Please repeat each of the records that follow, exactly as written.
%%
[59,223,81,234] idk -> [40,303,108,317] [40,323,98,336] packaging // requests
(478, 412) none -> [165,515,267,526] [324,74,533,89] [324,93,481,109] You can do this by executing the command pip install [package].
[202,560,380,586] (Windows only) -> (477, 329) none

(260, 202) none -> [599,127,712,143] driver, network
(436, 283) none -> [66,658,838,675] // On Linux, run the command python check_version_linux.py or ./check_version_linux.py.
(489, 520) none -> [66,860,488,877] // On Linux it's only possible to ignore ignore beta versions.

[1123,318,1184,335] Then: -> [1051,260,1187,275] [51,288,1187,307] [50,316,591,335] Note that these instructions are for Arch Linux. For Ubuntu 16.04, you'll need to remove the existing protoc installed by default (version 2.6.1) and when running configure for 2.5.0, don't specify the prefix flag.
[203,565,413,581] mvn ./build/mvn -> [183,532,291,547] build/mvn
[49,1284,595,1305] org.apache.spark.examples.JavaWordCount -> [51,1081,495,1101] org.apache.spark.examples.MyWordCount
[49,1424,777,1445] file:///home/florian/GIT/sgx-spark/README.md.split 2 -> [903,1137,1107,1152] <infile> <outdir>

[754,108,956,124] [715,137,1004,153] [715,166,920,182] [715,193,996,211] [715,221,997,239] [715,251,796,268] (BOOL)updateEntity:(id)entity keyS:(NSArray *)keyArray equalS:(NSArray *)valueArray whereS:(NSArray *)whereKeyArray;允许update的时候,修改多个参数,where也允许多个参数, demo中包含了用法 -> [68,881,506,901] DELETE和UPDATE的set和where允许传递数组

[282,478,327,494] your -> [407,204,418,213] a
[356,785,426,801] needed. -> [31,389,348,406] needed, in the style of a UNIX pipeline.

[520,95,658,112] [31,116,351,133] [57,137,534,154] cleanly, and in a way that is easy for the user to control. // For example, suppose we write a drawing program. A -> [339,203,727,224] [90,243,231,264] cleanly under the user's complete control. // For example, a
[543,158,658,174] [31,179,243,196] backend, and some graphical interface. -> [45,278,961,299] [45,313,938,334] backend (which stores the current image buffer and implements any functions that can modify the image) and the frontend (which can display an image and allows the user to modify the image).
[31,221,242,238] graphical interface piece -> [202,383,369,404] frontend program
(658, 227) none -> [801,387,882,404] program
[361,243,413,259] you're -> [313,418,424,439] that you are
%%
> _Reply to the exercise_
[59,223,81,234] idk -> [40,303,108,317] [40,323,98,336] packaging // requests
(478, 412) none -> [165,515,267,526] [324,74,533,89] [324,93,481,109] You can do this by executing the command pip install [package].
[202,560,380,586] (Windows only) -> (477, 329) none

(260, 202) none -> [599,127,712,143] driver, network
(436, 283) none -> [66,658,838,675] // On Linux, run the command python check_version_linux.py or ./check_version_linux.py.
(489, 520) none -> [66,860,488,877] // On Linux it's only possible to ignore ignore beta versions.

[1123,318,1184,335] Then: -> [1051,260,1187,275] [51,288,1187,307] [50,316,591,335] Note that these instructions are for Arch Linux. For Ubuntu 16.04, you'll need to remove the existing protoc installed by default (version 2.6.1) and when running configure for 2.5.0, don't specify the prefix flag.
[203,565,413,581] mvn ./build/mvn -> [183,532,291,547] build/mvn
[49,1284,595,1305] org.apache.spark.examples.JavaWordCount -> [51,1081,495,1101] org.apache.spark.examples.MyWordCount
[49,1424,777,1445] file:///home/florian/GIT/sgx-spark/README.md.split 2 -> [903,1137,1107,1152] <infile> <outdir>

[754,108,956,124] [715,137,1004,153] [715,166,920,182] [715,193,996,211] [715,221,997,239] [715,251,796,268] (BOOL)updateEntity:(id)entity keyS:(NSArray *)keyArray equalS:(NSArray *)valueArray whereS:(NSArray *)whereKeyArray;允许update的时候,修改多个参数,where也允许多个参数, demo中包含了用法 -> [68,881,506,901] DELETE和UPDATE的set和where允许传递数组

[282,478,327,494] your -> [407,204,418,213] a
[356,785,426,801] needed. -> [31,389,348,406] needed, in the style of a UNIX pipeline.

[520,95,658,112] [31,116,351,133] [57,137,534,154] cleanly, and in a way that is easy for the user to control. // For example, suppose we write a drawing program. A -> [339,203,727,224] [90,243,231,264] cleanly under the user's complete control. // For example, a
[543,158,658,174] [31,179,243,196] backend, and some graphical interface. -> [45,278,961,299] [45,313,938,334] backend (which stores the current image buffer and implements any functions that can modify the image) and the frontend (which can display an image and allows the user to modify the image).
[31,221,242,238] graphical interface piece -> [202,383,369,404] frontend program
(658, 227) none -> [801,387,882,404] program
[361,243,413,259] you're -> [313,418,424,439] that you are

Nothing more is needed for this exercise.